Depuis, et notamment ces dernières semaines, le modèle s’est multiplié. Boubacar Ba, un chercheur malien qui suit de près toutes ces initiatives, est directeur du Centre d’analyse sur la gouvernance et la sécurité au Sahel.

Dans la zone de Djenné, entre le mois d’avril-mai et maintenant, il y a eu à peu près une vingtaine d’accords. L’objectif, c’est de réduire la violence des groupes parce qu’il y a une occupation systématique du terrain. Les populations n’arrivent pas du tout à aller cultiver et circuler librement. Donc, après plusieurs années, les populations se sont rendu compte qu’il fallait négocier pour vivre un peu dans la paix.

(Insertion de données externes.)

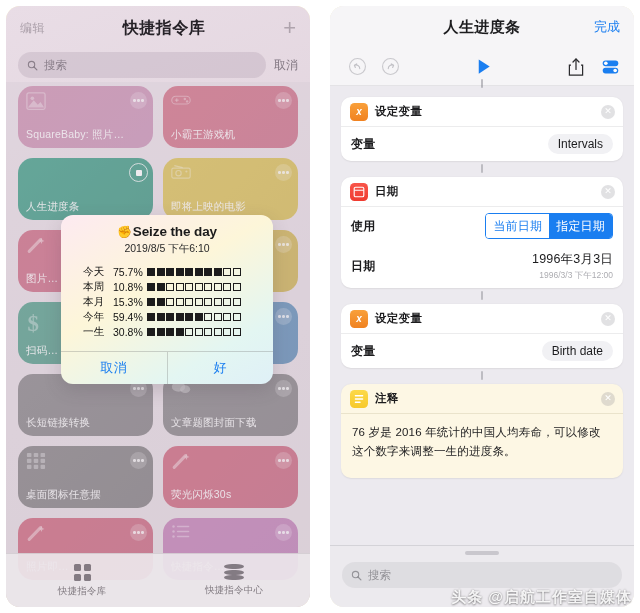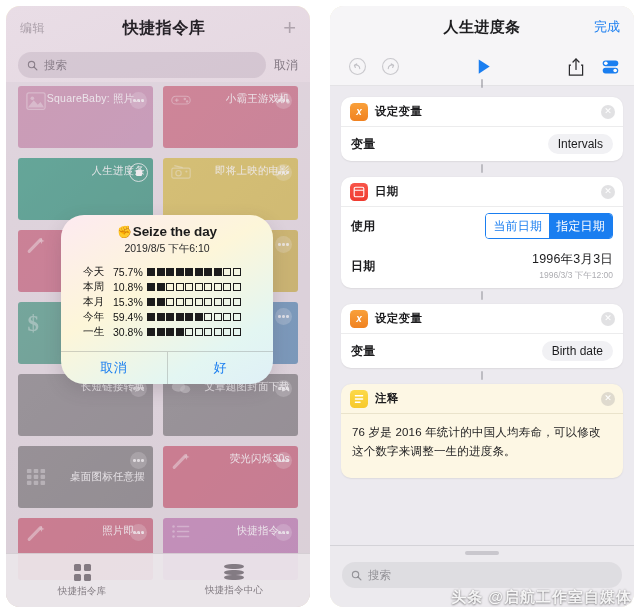--- a/index.html
+++ b/index.html
@@ -67,9 +67,9 @@
     gap: 10px 10px;
   }
   .card {
-    position: relative; border-radius: 3px; overflow: hidden;
+    position: relative; border-radius: 15px; overflow: hidden;
     padding: 6px 8px;
-    display: flex; flex-direction: row; justify-content: space-between;
+    display: flex; flex-direction: column; justify-content: space-between;
   }
   .card .glyph {
     width: 20px; height: 18px; opacity: .62;

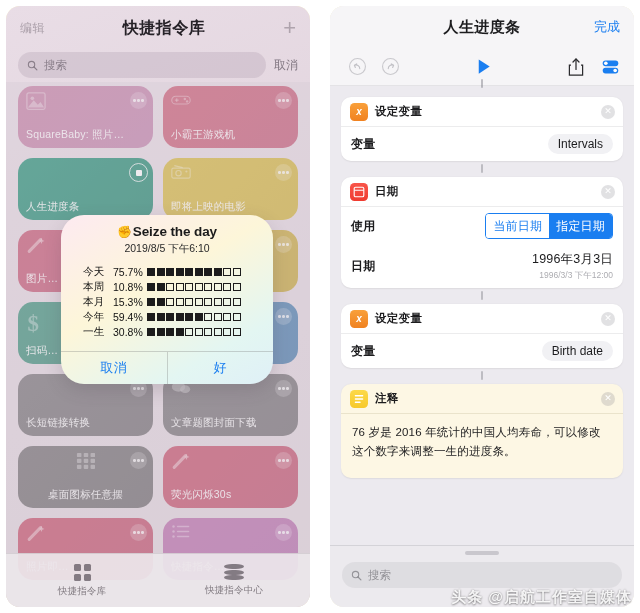--- a/index.html
+++ b/index.html
@@ -139,7 +139,7 @@
   
   .alert {
     position: absolute; left: 55px; top: 209px;
-    width: 212px; border-radius: 23px;
+    width: 212px; border-radius: 12px;
     overflow: hidden;
     background: linear-gradient(150deg,#fdeaf1 0%,#fdf6d9 42%,#e3f6f2 78%,#dff0f7 100%);
     box-shadow: 0 6px 18px rgba(70,60,70,.18);

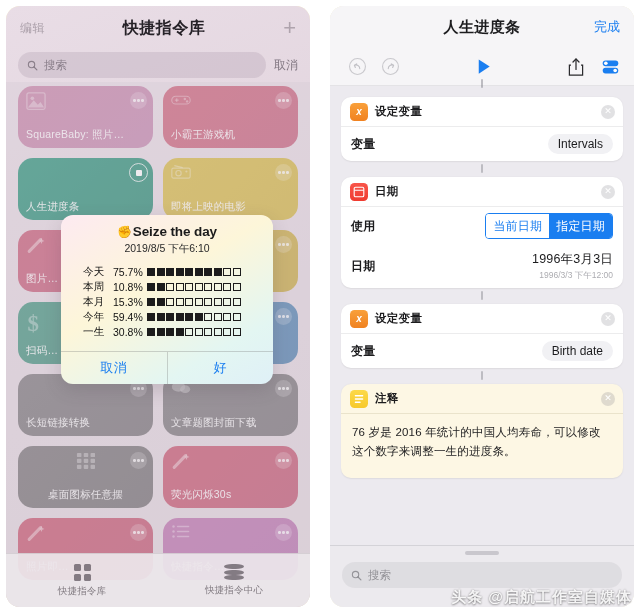--- a/index.html
+++ b/index.html
@@ -437,7 +437,7 @@
               <i></i>
             </div>
           </div>
-          <div class="card" style="background: linear-gradient(135deg, rgb(106, 102, 105) 0%, rgb(100, 96, 99) 100%); align-items: center;">
+          <div class="card" style="background: linear-gradient(135deg, rgb(106, 102, 105) 0%, rgb(100, 96, 99) 100%);">
             <div class="glyph"><svg viewBox="0 0 22 20">
                 <rect x="1" y="1" width="5" height="4.6" rx="1" fill="rgba(255,255,255,.6)"></rect>
                 <rect x="8.5" y="1" width="5" height="4.6" rx="1" fill="rgba(255,255,255,.6)"></rect>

Une paix qui se paye cher : suivant les cas, les habitants acceptent de verser un impôt aux jihadistes, d’obliger les femmes à porter le voile, ou encore de ne plus entretenir de lien avec l’armée malienne. Ces accords locaux posent la question de la souveraineté nationale.

« Les autorités nationales n’ont pas le contrôle de tous ces accords et ne sont pas impliquées directement, analyse Boubacar Ba. Mais les autorités ont laissé faire en attendant mieux, parce qu’il n’y a pas de stratégie nationale de dialogue, aujourd’hui. C’est vrai que ça résout périodiquement les problèmes, mais ça écarte l’État. »

La stratégie nationale de stabilisation pour le centre du Mali, approuvée le 24 août dernier en Conseil des ministres, n’aborde à aucun moment ce sujet.